Chickens, similarly, do not boil their eggs. We (humans) do

Uh, speak for yourself. I, for one, have never boiled my own eggs.
posted by Sys Rq at 5:39 PM on February 18, 2012 [2 favorites]


Seven rounds, two perfect little monsters.... and I agree with much of what she has said. Although, the grief and devastation of thinking you are pregnant and then finding out you're not is not expressed in her article. Physically IVF was fine for me. Emotionally, very, very hard.

If someone tells you that you have to go through 7000 needles, 5 billion ultrasounds, and a regular jolly rogering with a dildo ultrasound for fifteen years but that you will be guaranteed a baby at the end.... it would be a walk in the park.

Instead, you go through that, never knowing if it will happen. And my two little chickens cost almost $100, 000.

ToddlerTaff was a frozen embryo... our last.... we suspect things happened in the microwave when they were defrosting her. She's an goofball that one.
posted by taff at 7:50 PM on February 18, 2012 [4 favorites]


Uh, speak for yourself. I, for one, have never boiled my own eggs.

Of course not, thats inhumane!

Poached or sunny-side up, on the other hand...
posted by cacofonie at 7:54 PM on February 18, 2012


Mrs MM and I did 4 rounds of IVF and I mostly remember large numbers of sad looking women in waiting rooms and the very occasional happy one.

I decided I would try and keep my sense of humour about things even though it was expensive, emotionally tiring and, certainly for Mrs MM 10x worse because of all the invasive rootling around and hormones. It was also, ultimately unsuccessful.

Anyway, besides moral support, the bloke's job is obviously to, ahem, produce, the sample. In a little room. They provide motivational literature. The place I went also had a DVD player where you could bring in your own special movie. And it turns out the chap before me had brought in some vid called something like Buttloving Big Babes.

And I just though to myself: well, that's where you're going wrong right there fella.
posted by MuffinMan at 1:16 AM on February 19, 2012 [9 favorites]

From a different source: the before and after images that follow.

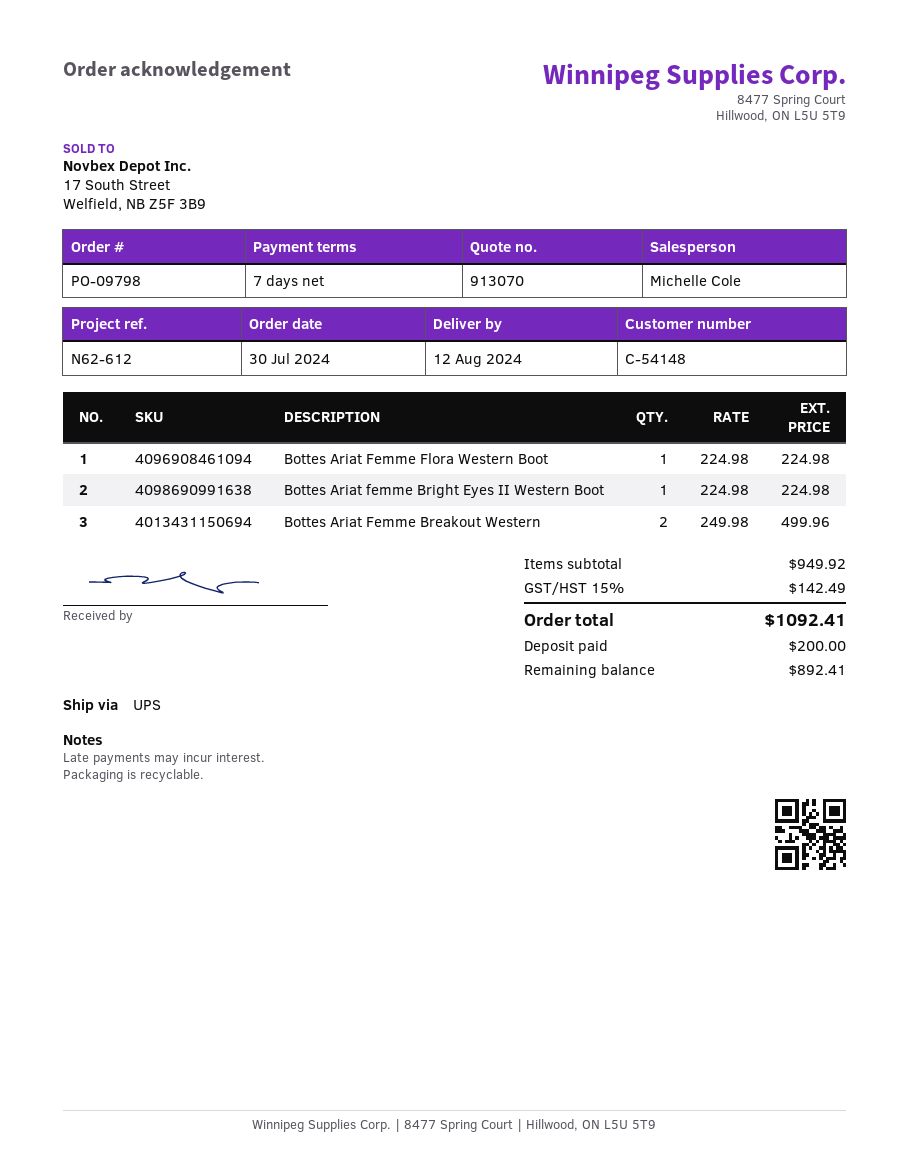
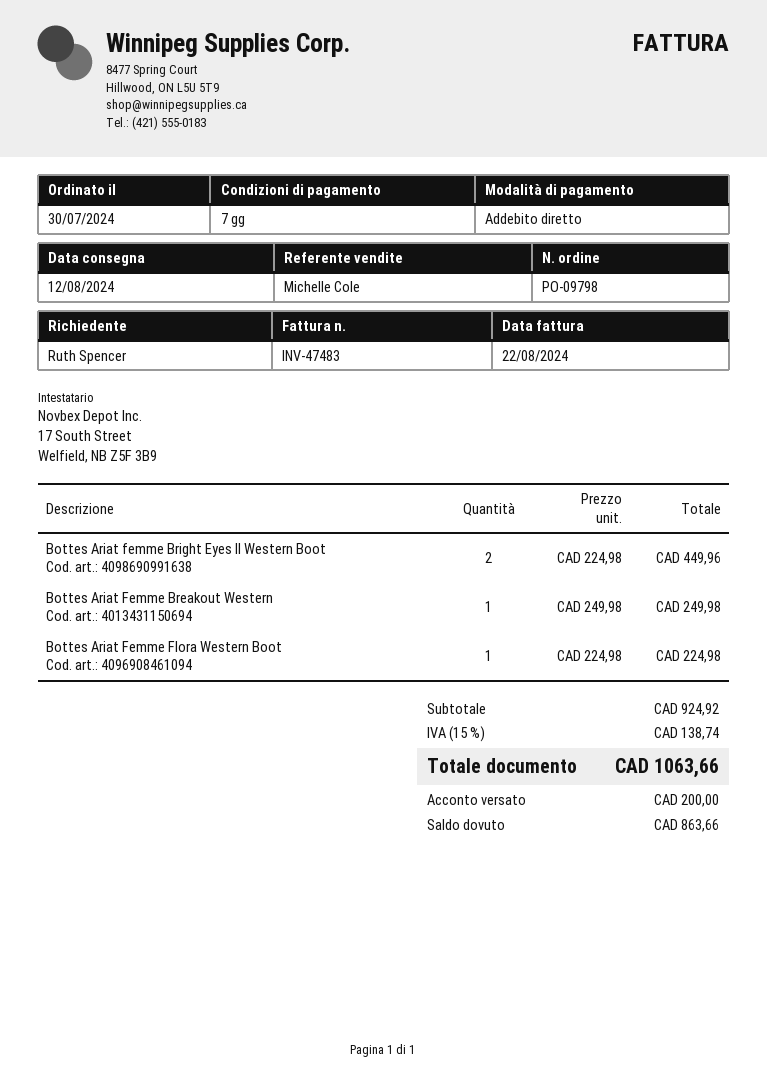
Bottes Ariat femme Bright Eyes II Western Boot: 1 x 224.98 = 224.98 -> 2 x 224.98 = 449.96
Bottes Ariat Femme Breakout Western: 2 x 249.98 = 499.96 -> 1 x 249.98 = 249.98
subtotal: 949.92 -> 924.92
tax: 15% = 142.49 -> 15% = 138.74
total: 1092.41 -> 1063.66
balance: 892.41 -> 863.66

Yeah, a lot of the eggs I eat are fertilized, but that's totally quibbling anyway and everyone is well aware of that. The point: an egg, while potentially a chicken one day if many other conditions also fall into place, is empirically not a chicken.

Almost always they just lay the egg and walk away to let the embryo die from the cold

I did a lot of research about 10 years ago on a single town which involved reading every edition of the newspaper for a year in the 1870s. One of the most common events noted in the newspaper was abandoned babies, usually found dead from exposure. Sometimes the baby was found alive and held by a church as a foundling while some kind of placement was sought. It was abundantly clear that in an age before effective contraception and safe abortion, walking away from unwanted babies and leaving them to what may befall them was an entirely predictable and matter-of-fact response to a pregnancy the mother was unprepared to support.
posted by Miko at 9:44 AM on February 19, 2012 [4 favorites]

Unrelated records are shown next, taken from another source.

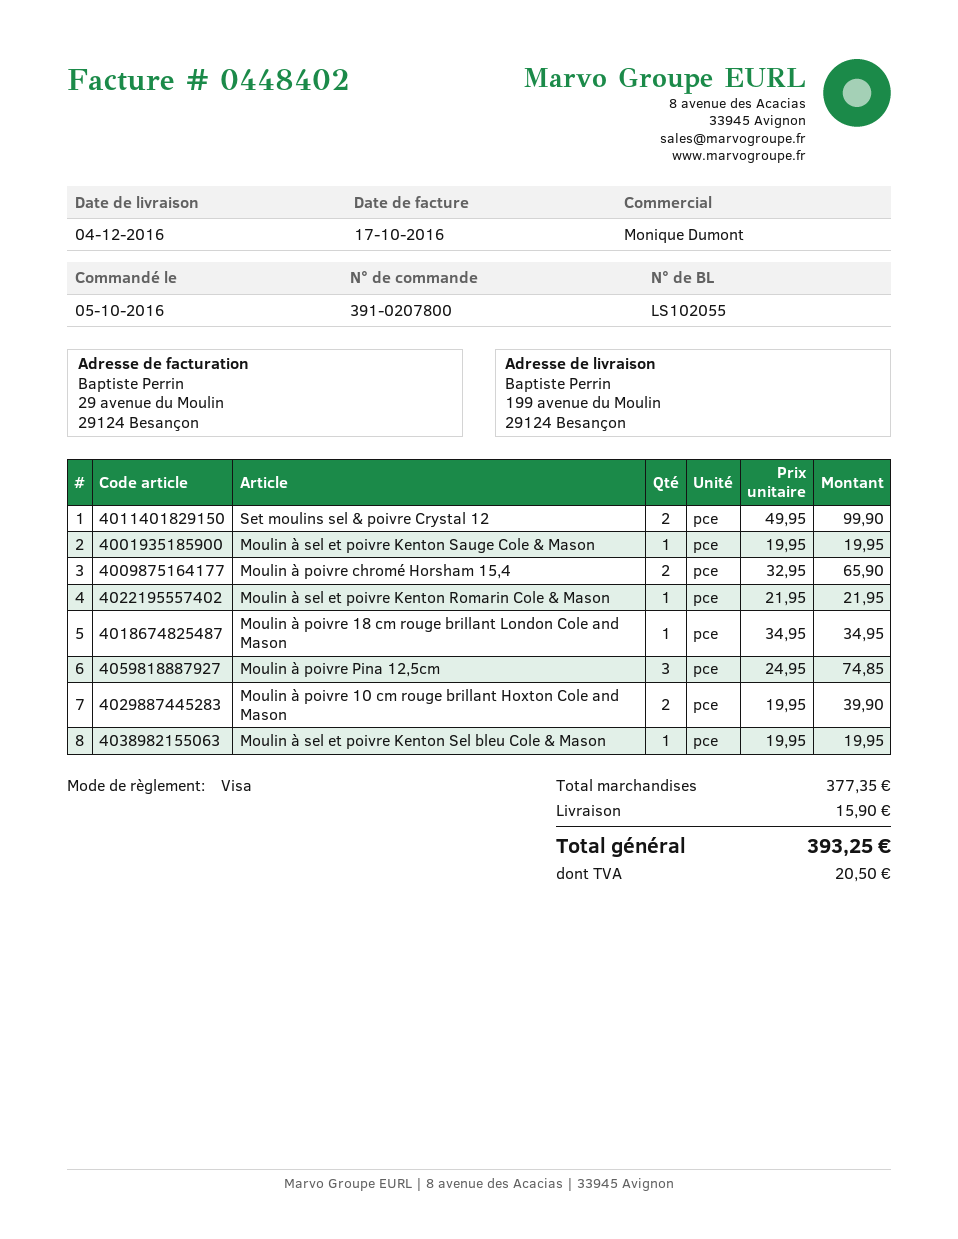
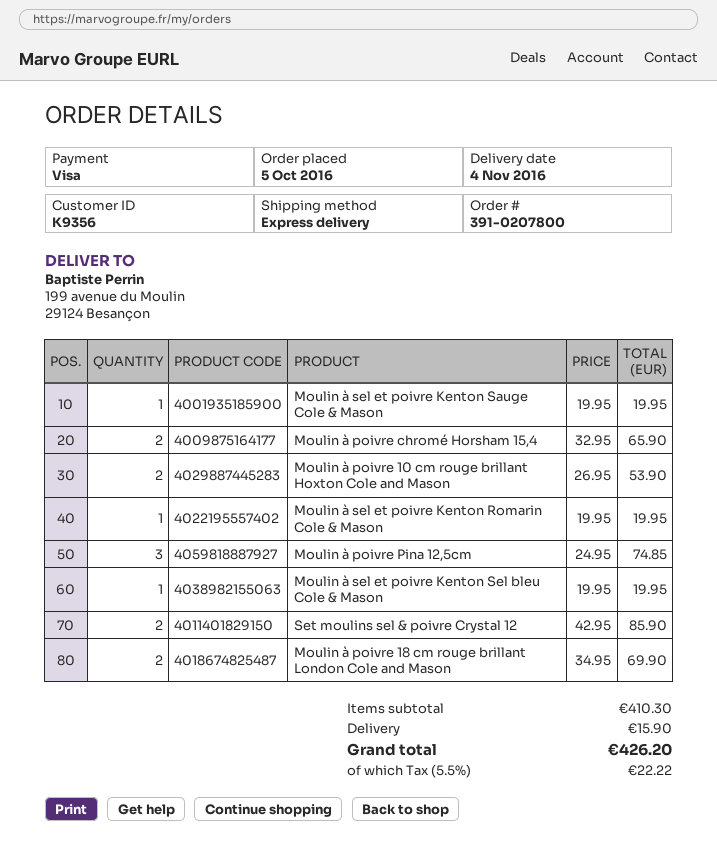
delivery date: 2016-12-04 -> 2016-11-04
Set moulins sel & poivre Crystal 12: 2 x 49.95 = 99.90 -> 2 x 42.95 = 85.90
Moulin à sel et poivre Kenton Romarin Cole & Mason: 1 x 21.95 = 21.95 -> 1 x 19.95 = 19.95
Moulin à poivre 18 cm rouge brillant London Cole and Mason: 1 x 34.95 = 34.95 -> 2 x 34.95 = 69.90
Moulin à poivre 10 cm rouge brillant Hoxton Cole and Mason: 2 x 19.95 = 39.90 -> 2 x 26.95 = 53.90
subtotal: 377.35 -> 410.30
tax: 20.50 -> 22.22
total: 393.25 -> 426.20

I'm laying here next to my beautiful 3 month old son and daughter. It took us 5 rounds to finally have them. The successful round came from a cycle with frozen embryos. I often joke with my wife that if they pass some sort of law that gives embryos the same rights as every other citizen, I would assume our 3 that are still frozen will get SSN's and I'll be able to claim them on my taxes.
posted by jbelshaw at 7:53 PM on February 19, 2012 [2 favorites]


Thing I learned from ART: Thank god I have phenominal insurance and live in a state that covers it.

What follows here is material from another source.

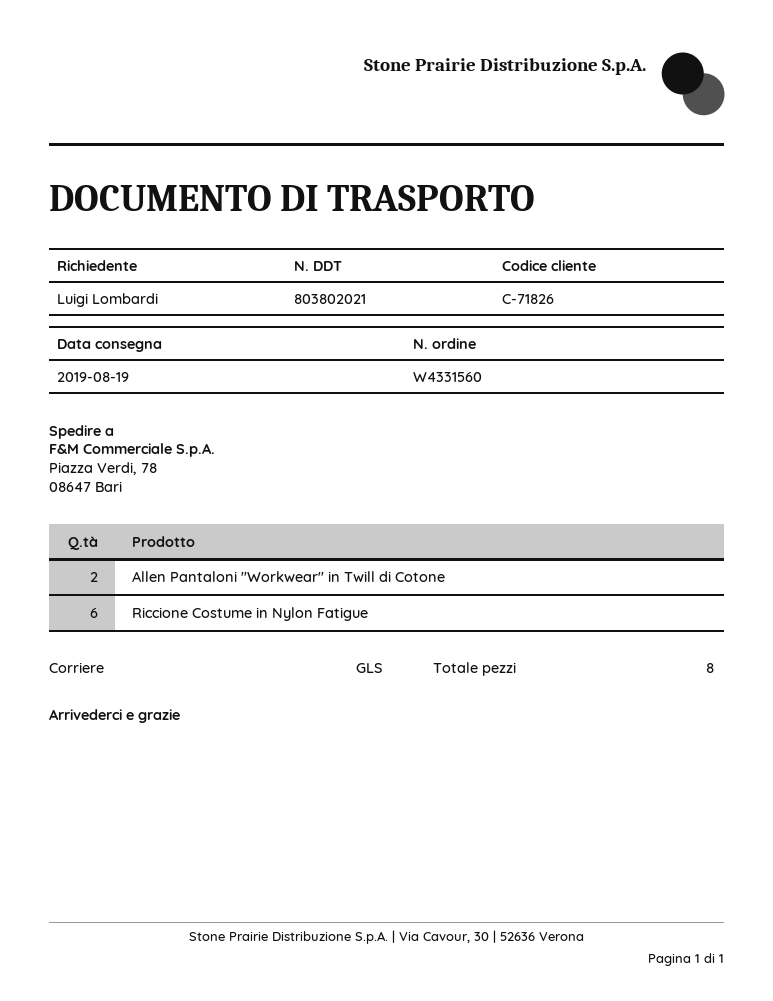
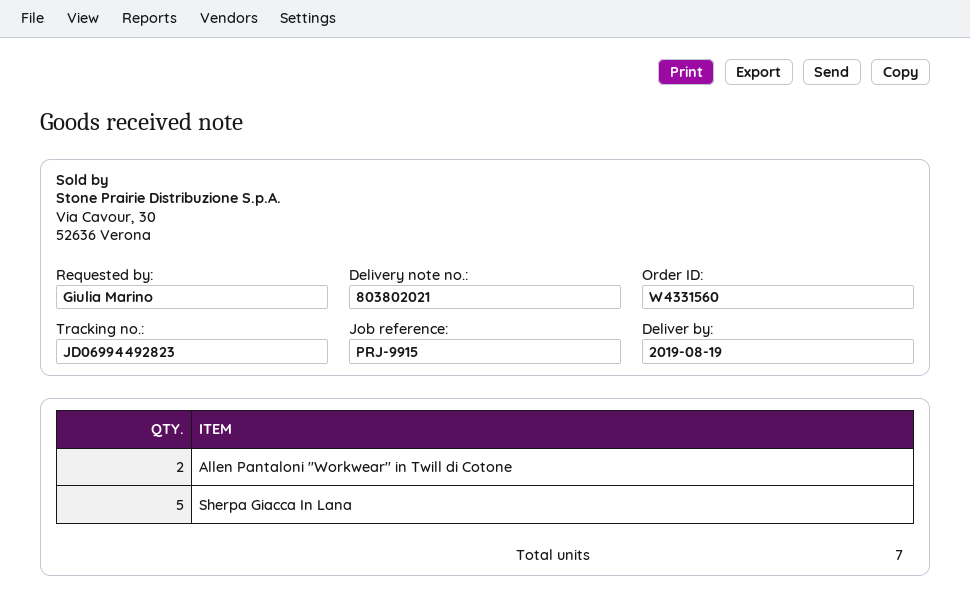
ordered by: Luigi Lombardi -> Giulia Marino
Riccione Costume in Nylon Fatigue: 6 -> none
Sherpa Giacca In Lana: none -> 5
total quantity: 8 -> 7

The IUIs/ultrasounds/Ovidrel shot weren't that bad. It was the friggen HSG that was a real "pip". Doc didn't know cervix was "hooked" and jabbed me really hard with the catheter and hit the wall. The most unbelievable, stabbing, pinching, holy shit moment of my life. No labor nor epidural hurt like that. I screamed where my husband heard me out in the hall where I screamed out THAT HURTS! Doc went "oh ok" and again, it hurt. I said 'do it again and I"ll kick you in the face". Sort of like Steve Carrell screaming out KELLY CLARKSON in 40 Year old Virgin.

I can laugh at it now but back then? Fuck no.

Oh there's the other thing I learned. Excrutiating pain makes me violent.